Galleria Doris Ghetta
Following the splendid retrospective at the Archaeological Museum in Naples in June 2018 in which he juxtaposed his works with the classical sculptures and objects from the museum’s collections, over the last year Aron Demetz has produced a set of totally new pieces. Galleria Doris Ghetta is delighted to present these sculptures at VOLTA.
In this recent collection, Demetz once again moves away from the aesthetics of classical sculpture by relating representation of the human body to the visible traces of the production process. A striking example of this is the bronze casting channels that he leaves on the outside of his sculptures like a web to spread their physical presence. The artist also makes partial use of his tried-and-tested technique of combustion of the wood bodies, but offsets this destructive process by refashioning the charred figures with plaster. He tends to leave the surfaces rough and apparently untreated so that classical figuration is reflected not so much in formal appearance as in the powerful archaic language of the material and its properties and a savage, hence even more impressive artistic process.
Alexander Tinei was born in Moldavia in 1967 and has lived and worked in Budapest for several years. His spacious studio allows him to create large-scale works while carrying on with others of various sizes in parallel. Hence sets of paintings that may be summed up according to the subjects addressed. Galleria Doris Ghetta is delighted to present this works at Volta15, Basel.
"measuring the roots” is the title some of the works in the new set. The subjects depicted are holding a folding rule. The roots hinted at in the title characterise the background of the paintings and define the space that surrounds the figures. Unlike Tinei’s previous works, in which it was possible to see these roots through the bodies of the subjects represented like visible veins, now they break free from the bodies and become an element to determine space. Symbolically, the roots and the folding rules refer to the artist’s pursuit of his own identity and cultural origins. At the same time, this new set of paintings also reveals an interest for tradition and the possibilities offered by the medium of painting itself.
These works contain important elements that touch on the very method of painting, such as experimentation with the concept of portraiture and a new way of treating colour, structure and surface. Portraiture is Alexander Tinei’s great passion and one of the leitmotivs of his production. For many years he has addressed this classic canon, analysing it in all its nuances, possibilities and historical and artistic dimensions. Tinei explores the way in which major classical and contemporary painters – from Velasquez, Goya and Modigliani to Gerhard Richter and Marlene Dumas – approach portraits, repeatedly integrating their pictorial strategies into his own works. For some time now, Tinei has been painting portraits of young people: models, bloggers and anonymous figures taken from the social media, all from a world characterized by self-portraits, advertising and marketing, thus reflecting modern times, our attitudes and our modes of representation.

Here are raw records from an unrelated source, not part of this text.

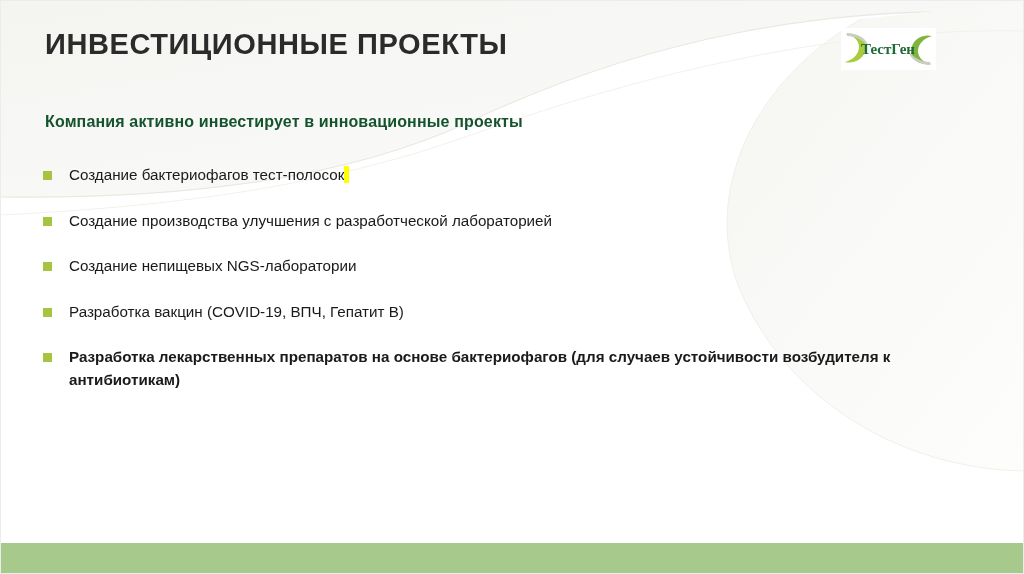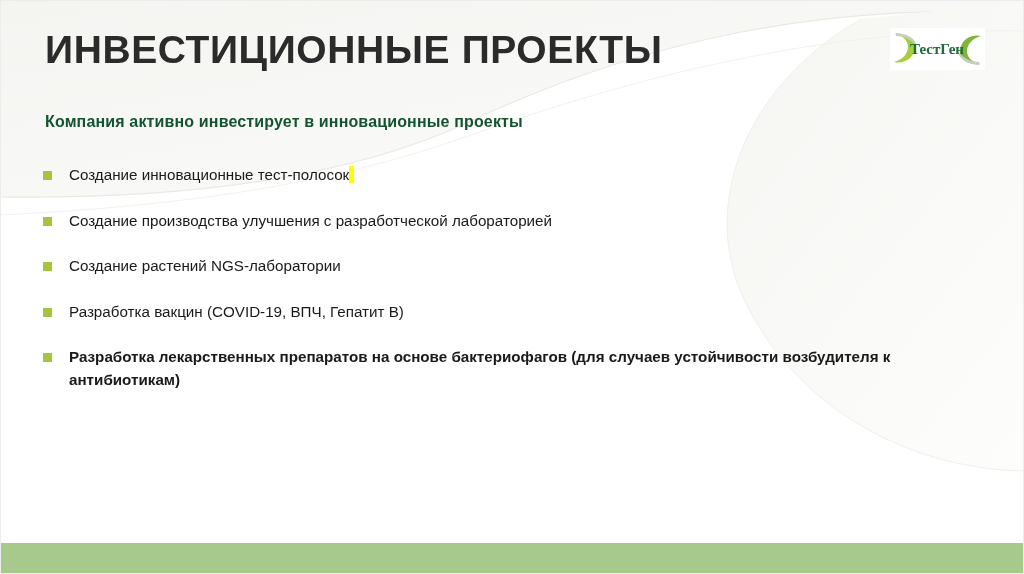"ИНВЕСТИЦИОННЫЕ ПРОЕКТЫ" .slide-title { font-size: 39px -> 29px }
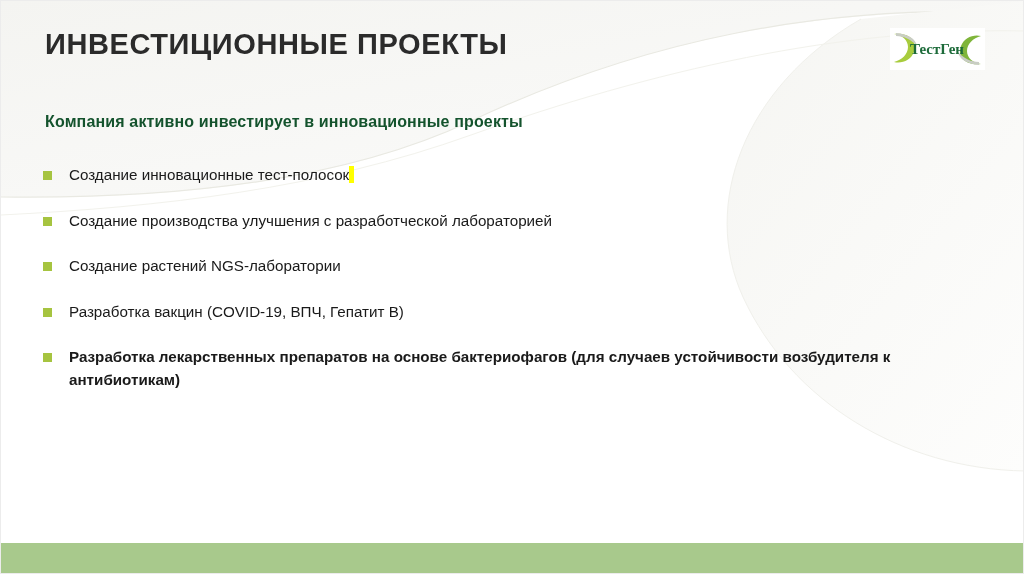"ТестГен" .logo-box { left: 889px -> 840px }
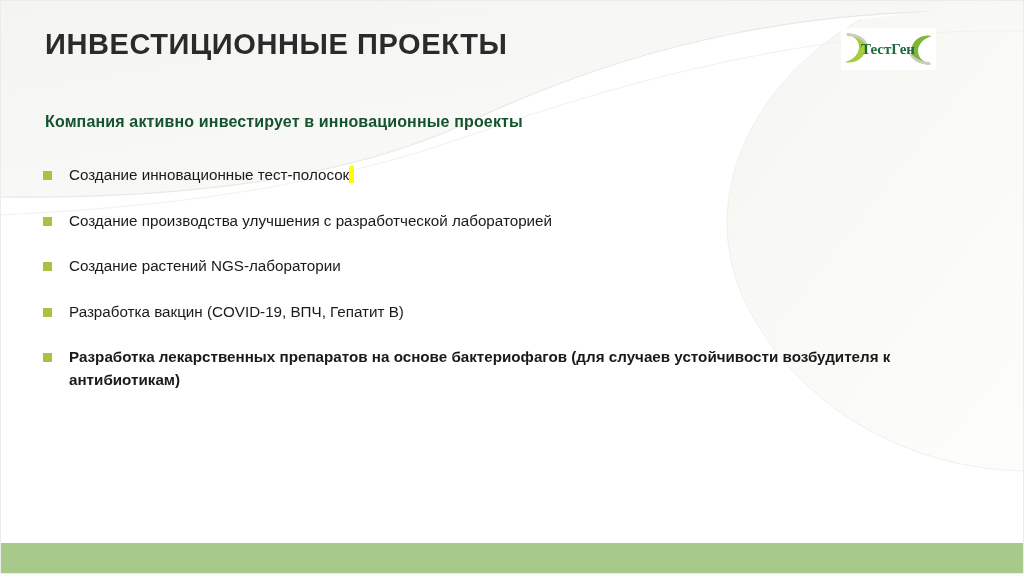"Создание инновационные тест-полосок" span.bullet-text { text: инновационные -> бактериофагов }
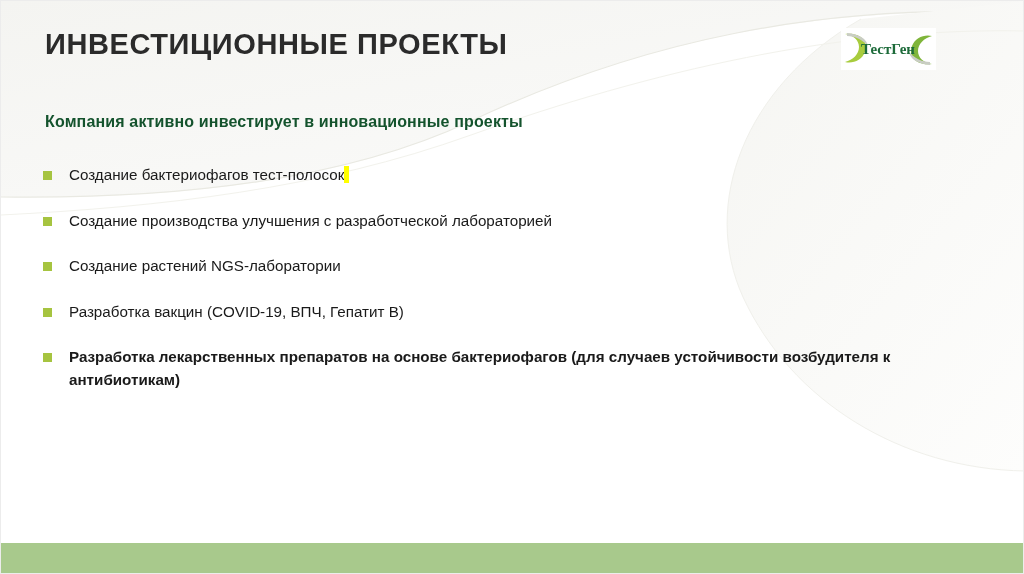"Создание растений NGS-лаборатории" span.bullet-text { text: растений -> непищевых }
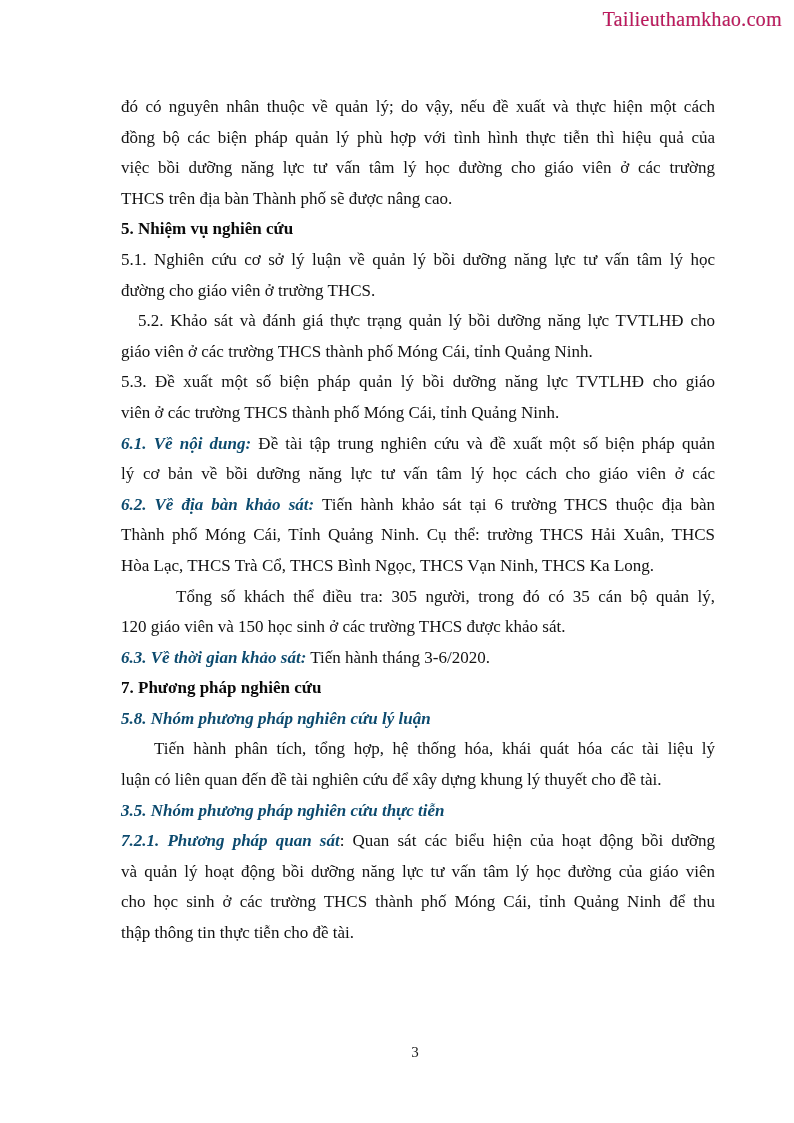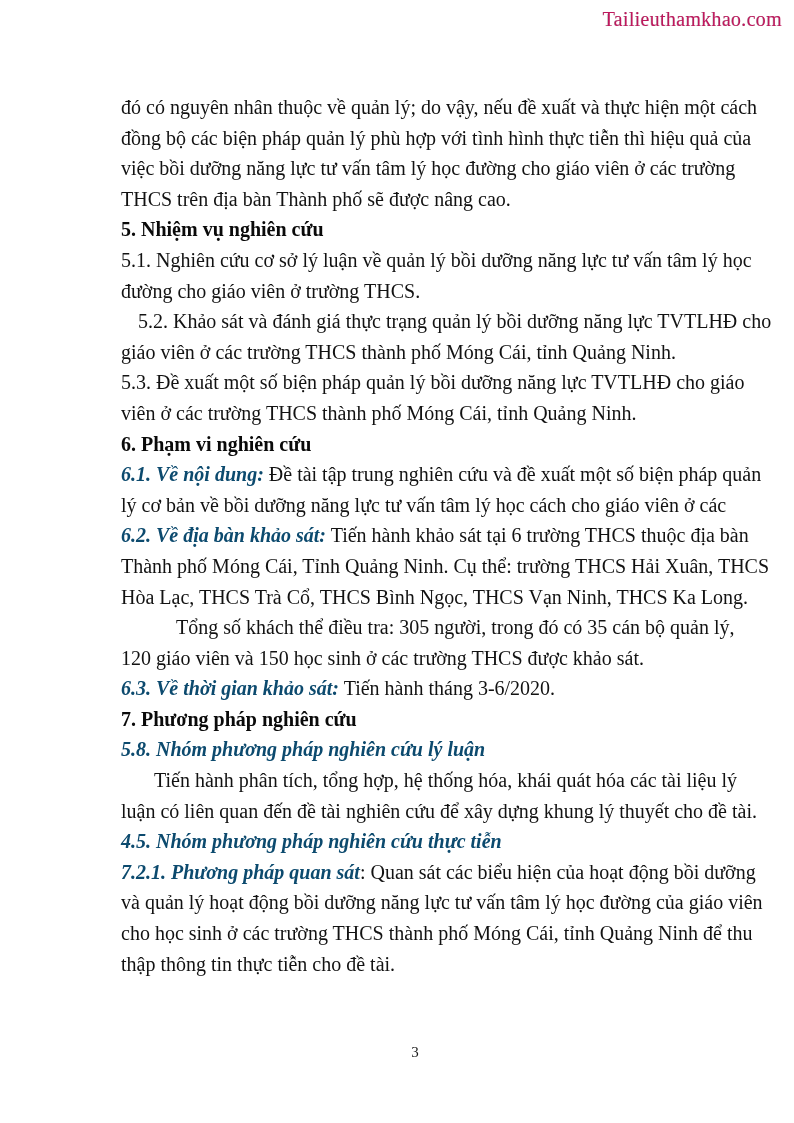"đó có nguyên nhân thuộc" .line { font-size: 20px -> 17px }
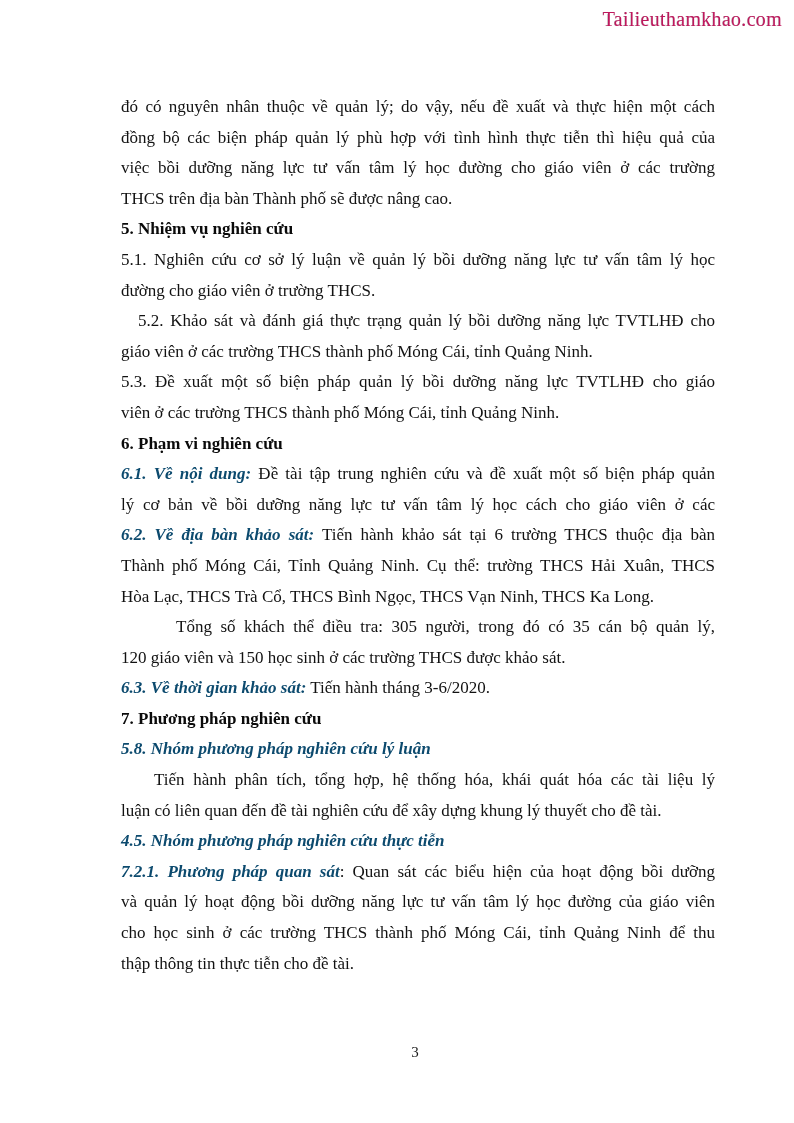"6. Phạm vi nghiên cứu" div.line { html: <div><span>6. Phạm vi nghiên cứu</span></div> -> none }
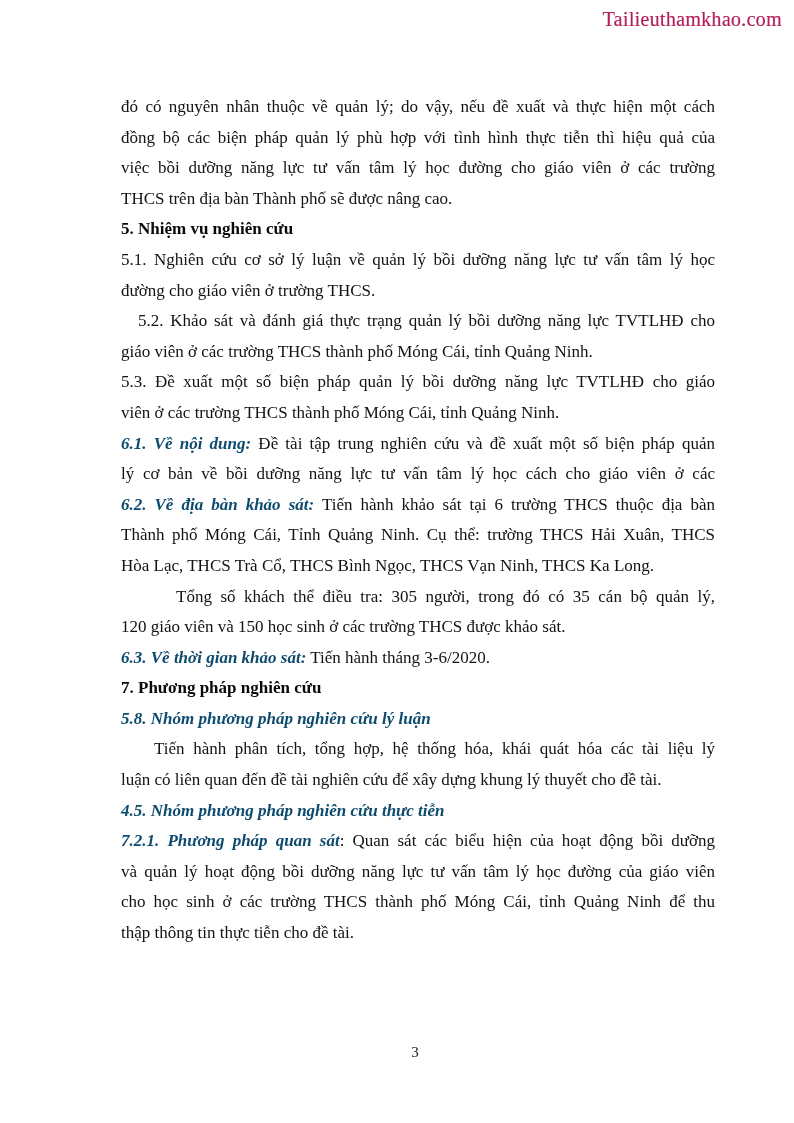"4.5. Nhóm phương pháp nghiên" span.seg { text: 4.5 -> 3.5 }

If the backgrounds in previous paintings were realistic spaces and landscapes, now figures are surrounded by an abstract world characterised by fields of colour that contrast with the black and white surfaces. Painting with bold colours, which is new for Tinei, is an important factor in the new paintings. Here the function of colour is as an emotive medium transmitting joy or sadness, fright or tranquillity and so on, much as in the paintings of Edward Munch.
From a technical point of view, Tinei recently began to work with adhesive tape, which he uses to add rhythm and stricture to the images. His paintings are now more concerned with structure, texture and the infinite possibilities that pictorial technique offers, whereas the narrative aspects fade into the background. Important support is also provided by the technique of collage. with Tinei now exploring and superimposing not only contents typical of painting but also different surface structures in a combination of different pictorial techniques and variegated and exciting textures.
Despite a long and complex production process in which he assembles single parts of a picture as in a puzzle, Tinei’s works look as light and fresh as if they had been created in the course of a single day. With this set of works, Tinei is embarking on a study of painting seen as an exciting, different way of building and reflecting on reality.